CCL:G: Scientific notation in Gaussian 16

Hi Andrew,

In Fortran (I'm a Fortran programmer), we use "D" to designate a double-precision representation written in scientific notation, while "E" designates simple precision. That is very likely the reason for the "D" since a quick glance at the Wikipedia page for the list of Quantum Chemistry and Solid-State Physics software shows that Gaussian is written in Fortran.

Best regards,


Dr. Marcos Verissimo Alves
Prof.

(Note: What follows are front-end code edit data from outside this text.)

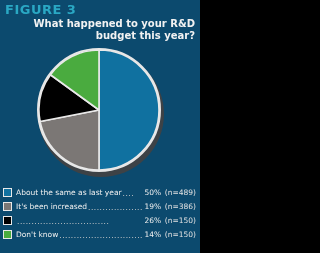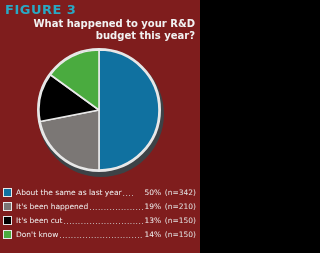--- a/index.html
+++ b/index.html
@@ -21,7 +21,7 @@
     left: 0; top: 0;
     width: 200px;
     height: 253px;
-    background: #7f1d1d;
+    background: #0c4a6e;
     box-sizing: border-box;
   }
 

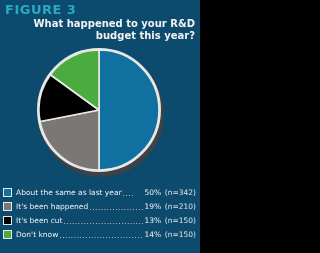--- a/index.html
+++ b/index.html
@@ -159,7 +159,7 @@
       <span class="legend-label">About the same as last year</span>
       <span class="legend-dots">....</span>
       <span class="legend-pct">50%</span>
-      <span class="legend-n">(n=342)</span>
+      <span class="legend-n">(n=489)</span>
     </div>
 
     <div class="legend-row">

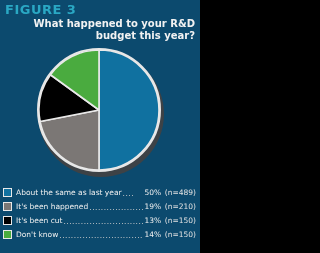--- a/index.html
+++ b/index.html
@@ -164,7 +164,7 @@
 
     <div class="legend-row">
       <span class="legend-swatch" style="background:#7b7775;"></span>
-      <span class="legend-label">It's been happened</span>
+      <span class="legend-label">It's been increased</span>
       <span class="legend-dots">..........................</span>
       <span class="legend-pct">19%</span>
       <span class="legend-n">(n=210)</span>

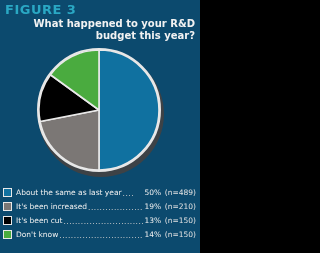--- a/index.html
+++ b/index.html
@@ -167,7 +167,7 @@
       <span class="legend-label">It's been increased</span>
       <span class="legend-dots">..........................</span>
       <span class="legend-pct">19%</span>
-      <span class="legend-n">(n=210)</span>
+      <span class="legend-n">(n=386)</span>
     </div>
 
     <div class="legend-row">

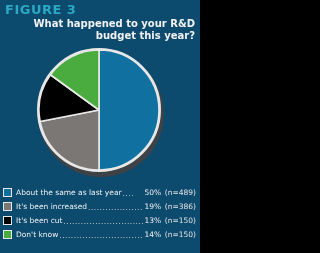--- a/index.html
+++ b/index.html
@@ -172,7 +172,6 @@
 
     <div class="legend-row">
       <span class="legend-swatch" style="background:#000000;"></span>
-      <span class="legend-label">It's been cut</span>
       <span class="legend-dots">................................</span>
       <span class="legend-pct">13%</span>
       <span class="legend-n">(n=150)</span>

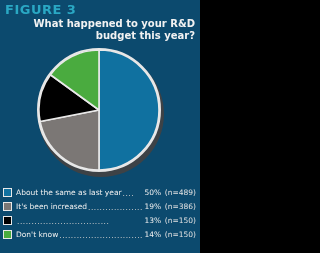--- a/index.html
+++ b/index.html
@@ -173,7 +173,7 @@
     <div class="legend-row">
       <span class="legend-swatch" style="background:#000000;"></span>
       <span class="legend-dots">................................</span>
-      <span class="legend-pct">13%</span>
+      <span class="legend-pct">26%</span>
       <span class="legend-n">(n=150)</span>
     </div>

Adjunto II, Curso de Física Computacional
Instituto de Ciências Exatas
Universidade Federal Fluminense
Volta Redonda - RJ, Brasil

Em ter., 11 de jan. de 2022 às 16:33, Andrew DeYoung <owner-chemistry(-)> escreveu:

It appears that various quantities that are output by Gaussian 16 use notation of the form 6.626D-34.  Is it correct for me to assume that this represents 6.626*10^(-34), and is equivalent to the scientific notation 6.626E-34 or 6.626e-34 used in other areas, such as in C/C++, Python, and MATLAB?  Or does the "D" represent anything different from, or in addition to, "*10^"?

Thank you for bearing with me with this question.  (I am what we call in the US a millennial, and am not terribly well acquainted with the sometimes historical origins and meanings of notation!)